Note: We will not go into the details of how the algorithm works as we are interested in understanding its implementation only.
- log_reg = LogisticRegression(max_iter=200): Creating a logistic regression classifier object.
- log_reg.fit(X_train, y_train): Using this the logistic regression model adjusts the model’s parameters to best fit the data.
from sklearn.linear_model import LogisticRegression
log_reg = LogisticRegression(max_iter=200)
log_reg.fit(X_train, y_train)
Step 5: Make Predictions
Once trained we use the model to make predictions on the test data X_test by calling the predict method. This returns predicted labels y_pred.
- log_reg.predict: It uses trained logistic regression model to predict labels for the test data X_test.
y_pred = log_reg.predict(X_test)
Step 6: Evaluating Model Accuracy
Check how well our model is performing by comparing y_test and y_pred. Here we are using the metrics module's method accuracy_score.
from sklearn import metrics
print("Logistic Regression model accuracy:", metrics.accuracy_score(y_test, y_pred))
Output:
Logistic Regression model accuracy: 0.9666666666666667
Now we want our model to make predictions on new sample data. Then the sample input can simply be passed in the same way as we pass any feature matrix. Here we used it as sample = [[3, 5, 4, 2], [2, 3, 5, 4]]
sample = [[3, 5, 4, 2], [2, 3, 5, 4]]
preds = log_reg.predict(sample)
pred_species = [iris.target_names[p] for p in preds]

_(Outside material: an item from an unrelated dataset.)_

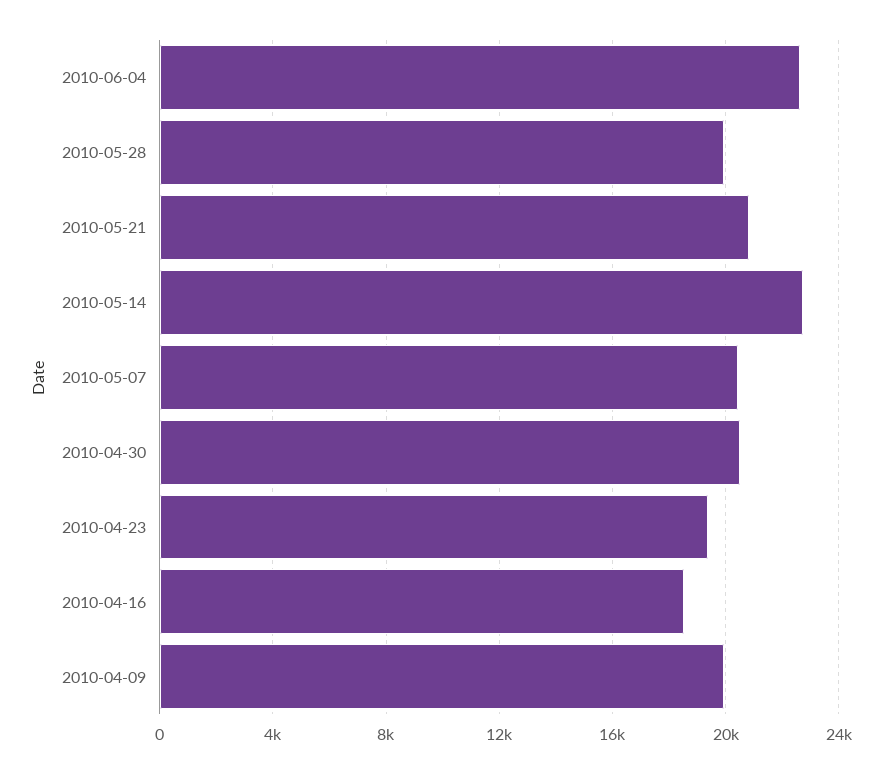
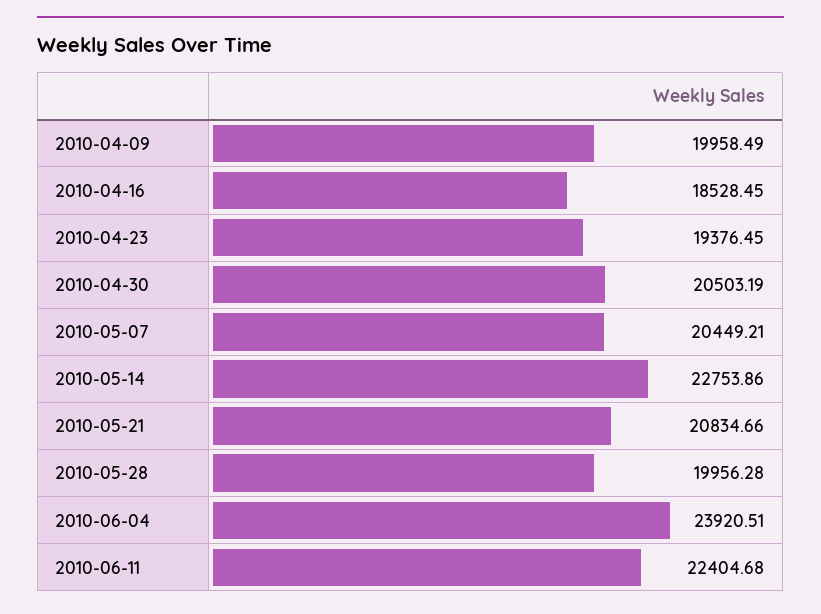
2010-06-04: 22500 -> 23920.51
2010-06-11: none -> 22404.68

print("Predictions:", pred_species)
Output:
Predictions: [np.str_('virginica'), np.str_('virginica')]
Features of Scikit-learn
Scikit-learn is used because it makes building machine learning models straightforward and efficient. Here are some important reasons:
- Ready-to-Use Tools: It provides built-in functions for common tasks like data preprocessing, training models and making predictions. This saves time by avoiding the need to code algorithms from scratch.
- Easy Model Evaluation: With tools like cross-validation and performance metrics it helps to measure how well our model works and identify areas for improvement.
- Wide Algorithm Support: It offers many popular machine learning algorithms including classification, regression and clustering which gives us flexibility to choose the right model for our problem.
- Smooth Integration: Built on top of important Python libraries like NumPy and SciPy so it fits into our existing data analysis workflow.
- Simple and Consistent Interface: The same straightforward syntax works across different models helps in making it easier to learn and switch between algorithms.
- Model Tuning Made Easy: Tools like grid search help us fine-tune our model’s settings to improve accuracy without extra hassle.
Benefits of using Scikit-learn
- User-Friendly: Scikit-learn’s consistent and simple interface makes it accessible for beginners and best for experts.
- Time-Saving: Pre-built tools and algorithms reduce development time which allows us to focus more on solving problems than coding details.
- Better Model Performance: Easy-to-use tuning and evaluation tools helps in improving model accuracy and reliability.
- Flexible and Scalable: Supports a wide range of algorithms and integrates smoothly with other Python libraries helps in making it suitable for projects of any size.
- Strong Community Support: A large, active community ensures regular updates, extensive documentation and plenty of resources to help when we get stuck.
With its accessible tools and reliable performance, Scikit-learn makes machine learning practical and achievable for everyone.